(Screenshot and code edit data)
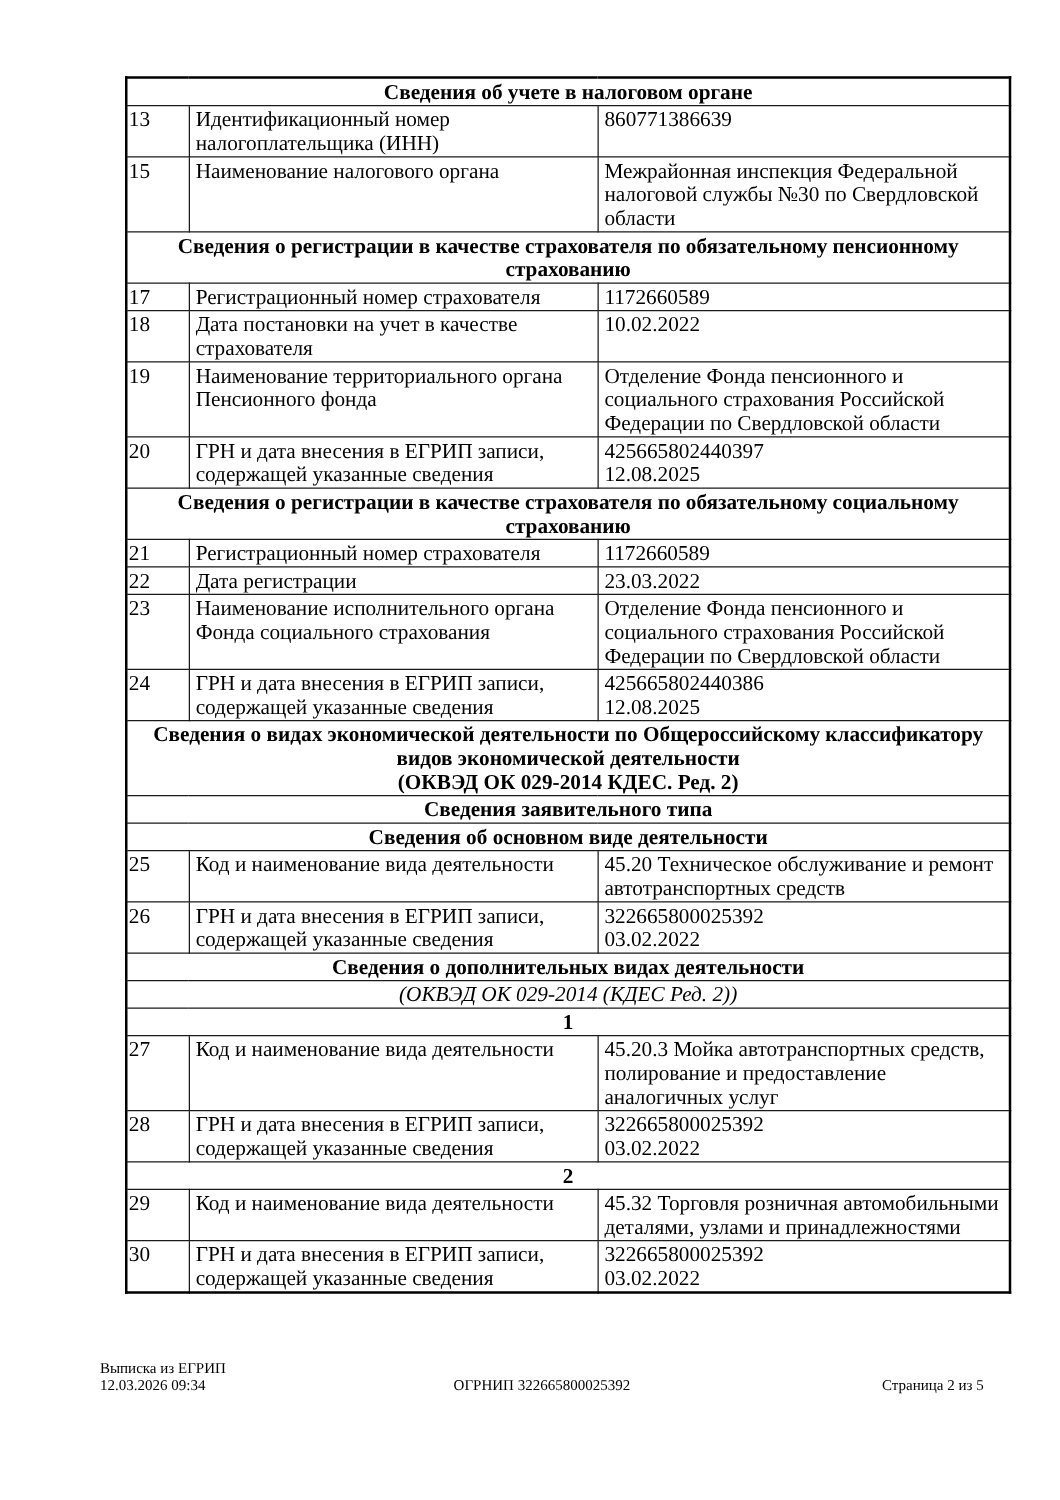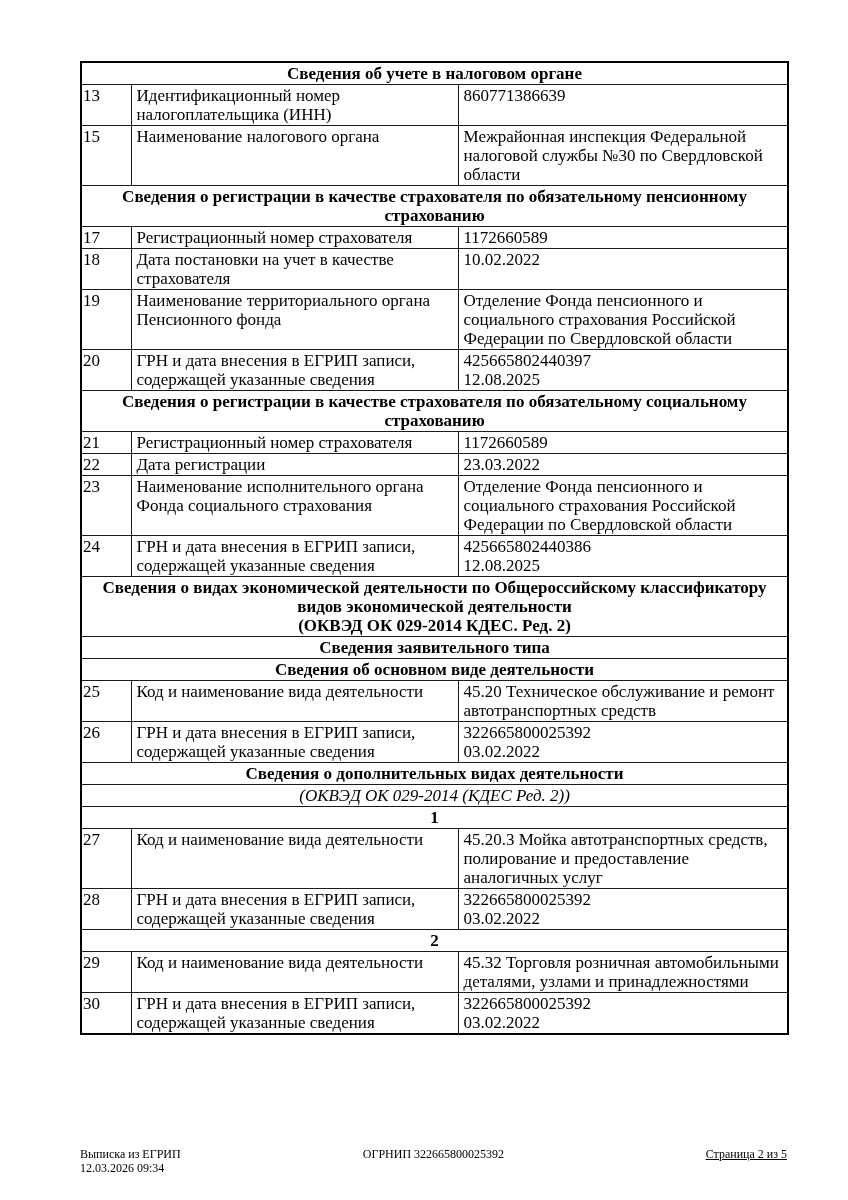--- a/index.html
+++ b/index.html
@@ -29,6 +29,7 @@
   }
   table.egrip {
     border: 2px solid #000000;
+    margin-left: 20px;
   }
   td {
     vertical-align: top;

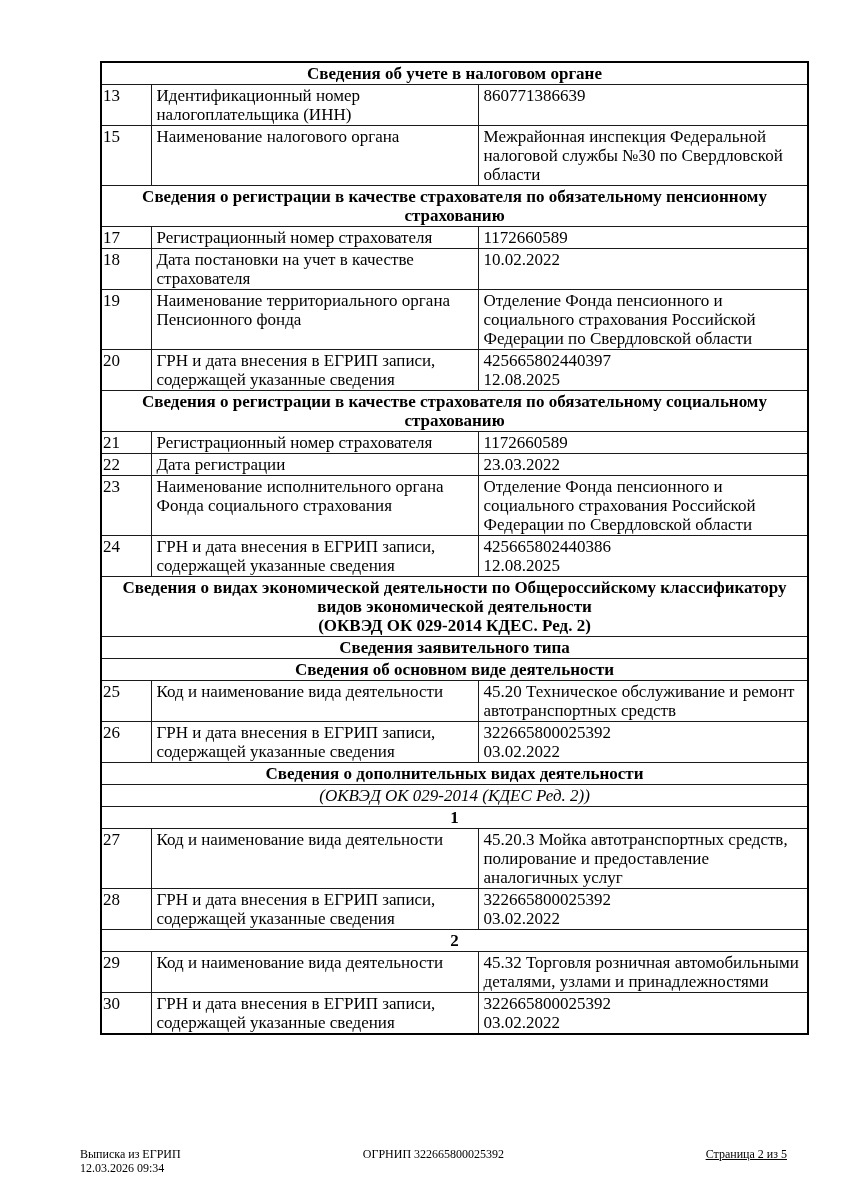--- a/index.html
+++ b/index.html
@@ -54,9 +54,10 @@
   .footer {
     position: absolute;
     left: 80px;
-    top: 1148px;
+    top: 1088px;
     width: 707px;
     display: flex;
+    align-items: flex-end;
     font-size: 12px;
     line-height: 13.5px;
   }

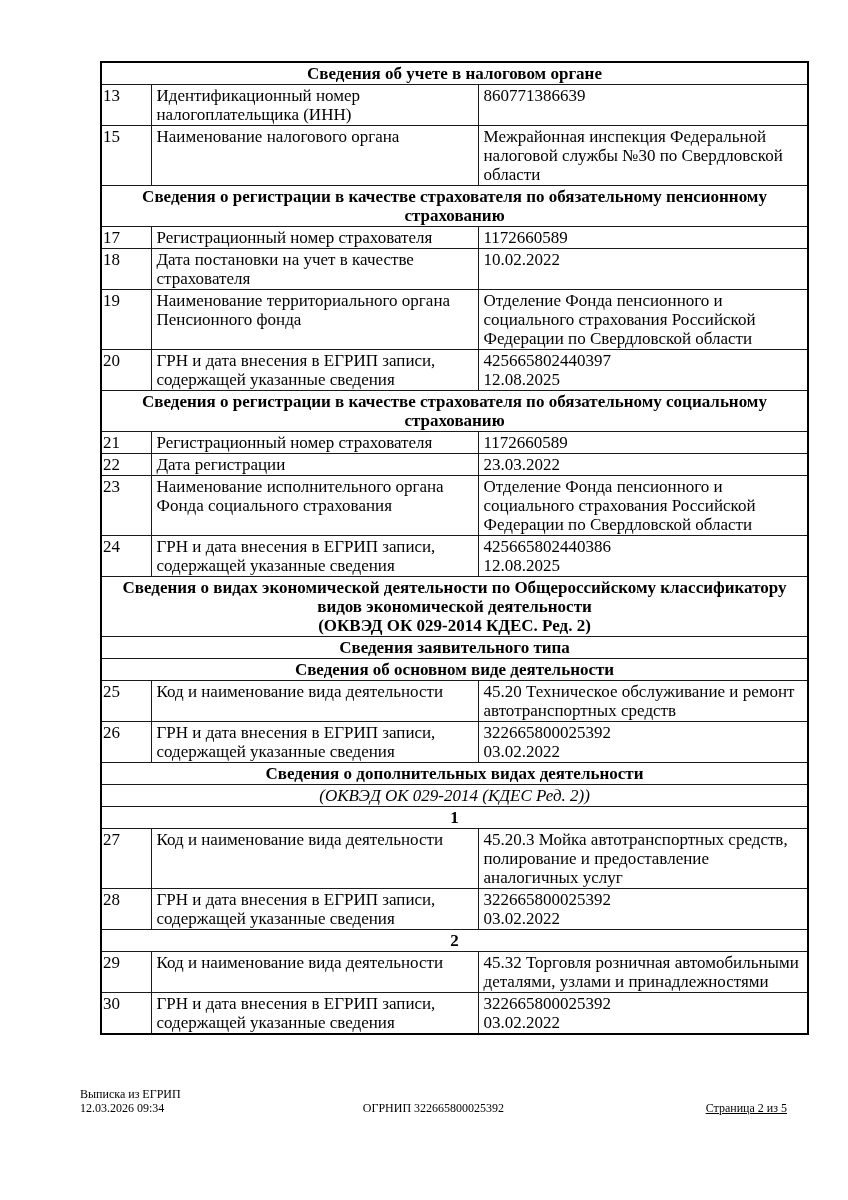--- a/index.html
+++ b/index.html
@@ -63,7 +63,7 @@
   }
   .f-left   { width: 33%; text-align: left; }
   .f-center { width: 34%; text-align: center; }
-  .f-right  { width: 33%; text-align: right; text-decoration: underline; }
+  .f-right  { width: 33%; text-align: right; }
 </style>
 </head>
 <body>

* Exercise brief
Copy exactly the lines from the line that contains "-29,6 +29,7 @@" through the last line of the records above, both ends included, but leave out the pictures.

* Answer box
@@ -29,6 +29,7 @@
   }
   table.egrip {
     border: 2px solid #000000;
+    margin-left: 20px;
   }
   td {
     vertical-align: top;

--- a/index.html
+++ b/index.html
@@ -54,9 +54,10 @@
   .footer {
     position: absolute;
     left: 80px;
-    top: 1148px;
+    top: 1088px;
     width: 707px;
     display: flex;
+    align-items: flex-end;
     font-size: 12px;
     line-height: 13.5px;
   }

--- a/index.html
+++ b/index.html
@@ -63,7 +63,7 @@
   }
   .f-left   { width: 33%; text-align: left; }
   .f-center { width: 34%; text-align: center; }
-  .f-right  { width: 33%; text-align: right; text-decoration: underline; }
+  .f-right  { width: 33%; text-align: right; }
 </style>
 </head>
 <body>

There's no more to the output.